What is expected
Report, from the records below, every line where the word "font" appears.

Source records
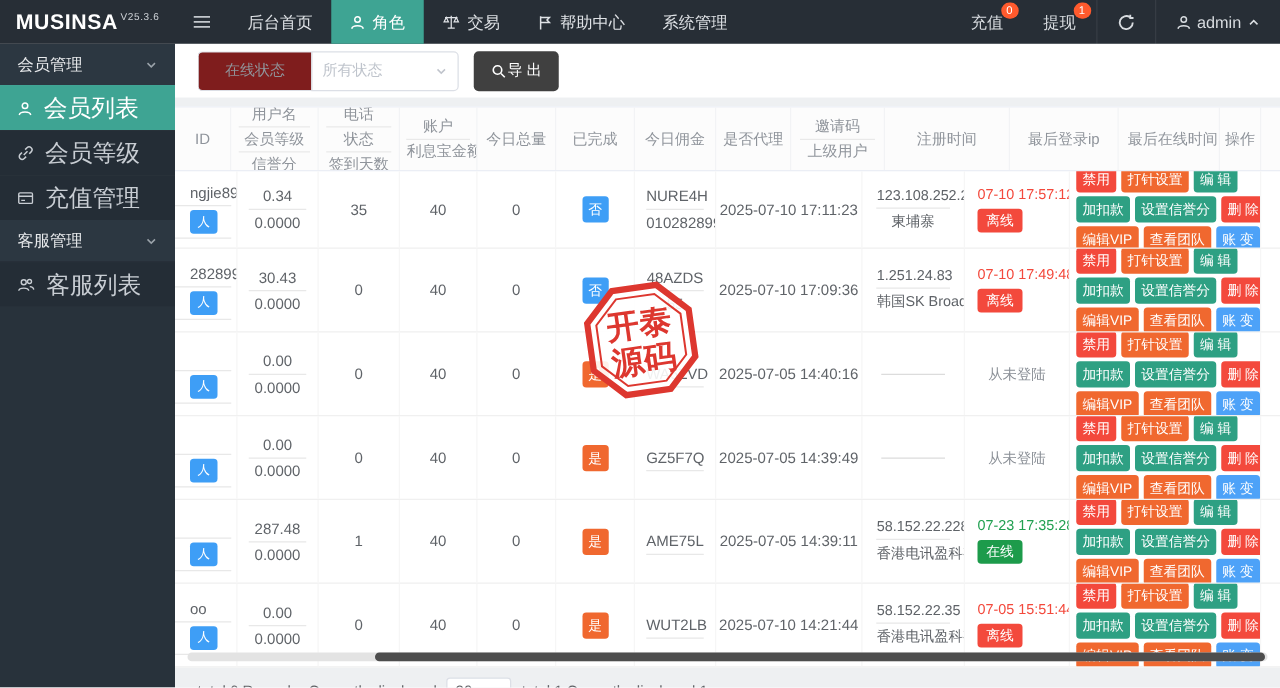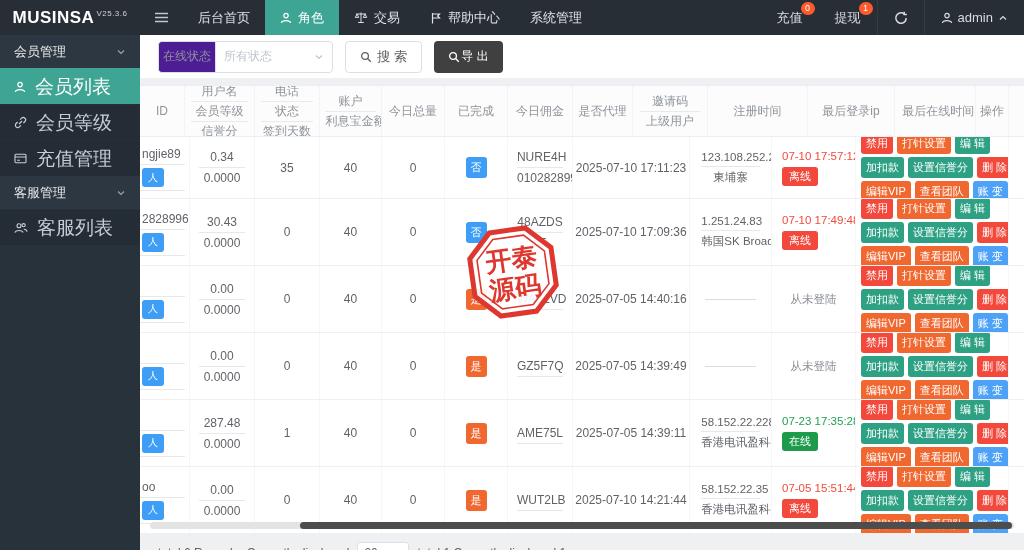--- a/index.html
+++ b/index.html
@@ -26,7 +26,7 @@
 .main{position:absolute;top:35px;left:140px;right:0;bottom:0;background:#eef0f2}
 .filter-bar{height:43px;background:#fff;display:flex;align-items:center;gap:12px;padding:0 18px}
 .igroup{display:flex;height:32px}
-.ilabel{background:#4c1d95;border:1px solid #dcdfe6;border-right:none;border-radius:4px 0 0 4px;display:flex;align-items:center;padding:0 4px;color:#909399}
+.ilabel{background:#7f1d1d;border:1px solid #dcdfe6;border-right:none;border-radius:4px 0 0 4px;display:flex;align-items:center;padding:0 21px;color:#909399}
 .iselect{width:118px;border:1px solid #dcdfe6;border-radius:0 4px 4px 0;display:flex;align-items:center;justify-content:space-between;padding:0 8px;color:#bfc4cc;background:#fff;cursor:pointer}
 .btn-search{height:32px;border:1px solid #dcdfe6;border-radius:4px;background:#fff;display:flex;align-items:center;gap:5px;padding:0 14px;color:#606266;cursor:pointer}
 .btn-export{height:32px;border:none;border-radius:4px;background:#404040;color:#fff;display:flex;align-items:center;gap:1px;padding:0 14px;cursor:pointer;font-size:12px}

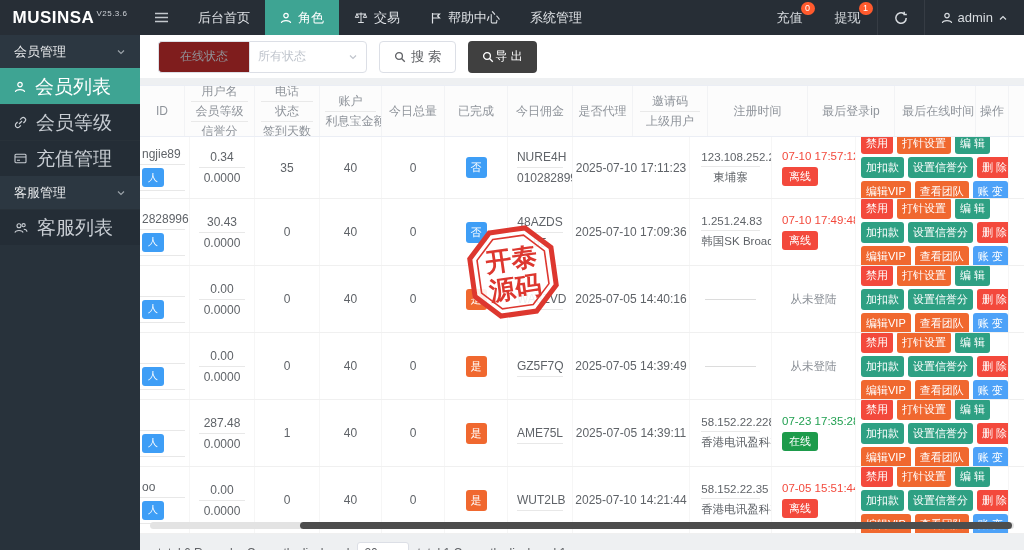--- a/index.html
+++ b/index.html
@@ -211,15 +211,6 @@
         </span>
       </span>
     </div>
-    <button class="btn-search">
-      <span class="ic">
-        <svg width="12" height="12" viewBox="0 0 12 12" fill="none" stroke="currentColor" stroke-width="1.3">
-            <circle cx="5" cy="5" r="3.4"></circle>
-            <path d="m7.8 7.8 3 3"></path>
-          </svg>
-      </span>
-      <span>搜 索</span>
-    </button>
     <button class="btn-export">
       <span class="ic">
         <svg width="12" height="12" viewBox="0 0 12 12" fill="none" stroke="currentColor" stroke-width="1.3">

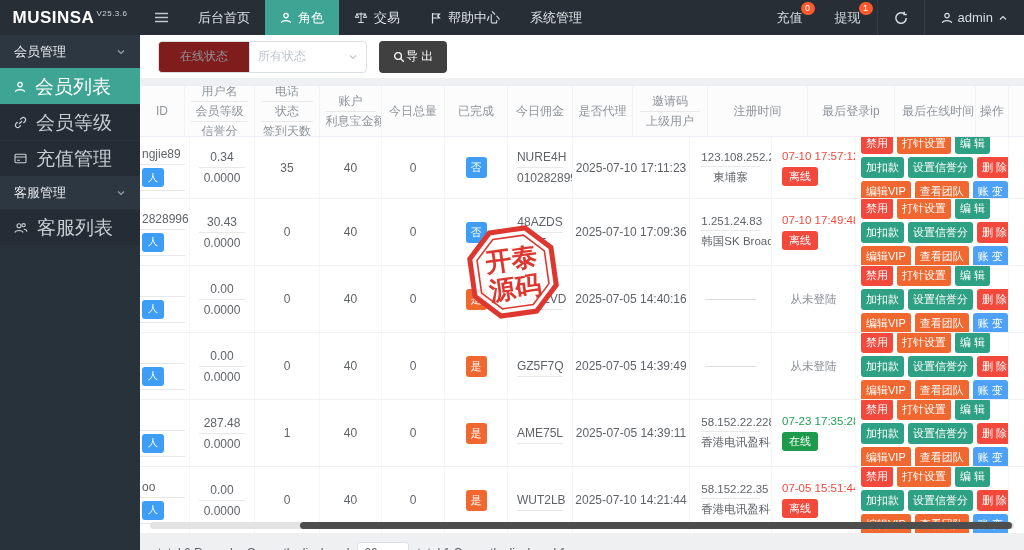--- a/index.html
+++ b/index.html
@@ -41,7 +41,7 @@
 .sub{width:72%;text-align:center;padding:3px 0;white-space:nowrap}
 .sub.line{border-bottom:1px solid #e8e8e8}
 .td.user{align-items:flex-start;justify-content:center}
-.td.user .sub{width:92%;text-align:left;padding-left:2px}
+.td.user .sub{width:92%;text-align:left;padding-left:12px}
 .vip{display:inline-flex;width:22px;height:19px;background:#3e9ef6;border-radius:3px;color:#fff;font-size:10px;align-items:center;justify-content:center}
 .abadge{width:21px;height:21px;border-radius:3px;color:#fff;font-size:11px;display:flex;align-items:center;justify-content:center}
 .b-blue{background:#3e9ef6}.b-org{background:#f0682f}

Solved problem
 .btn-export{height:32px;border:none;border-radius:4px;background:#404040;color:#fff;display:flex;align-items:center;gap:1px;padding:0 14px;cursor:pointer;font-size:12px}
 .vip{display:inline-flex;width:22px;height:19px;background:#3e9ef6;border-radius:3px;color:#fff;font-size:10px;align-items:center;justify-content:center}
 .abadge{width:21px;height:21px;border-radius:3px;color:#fff;font-size:11px;display:flex;align-items:center;justify-content:center}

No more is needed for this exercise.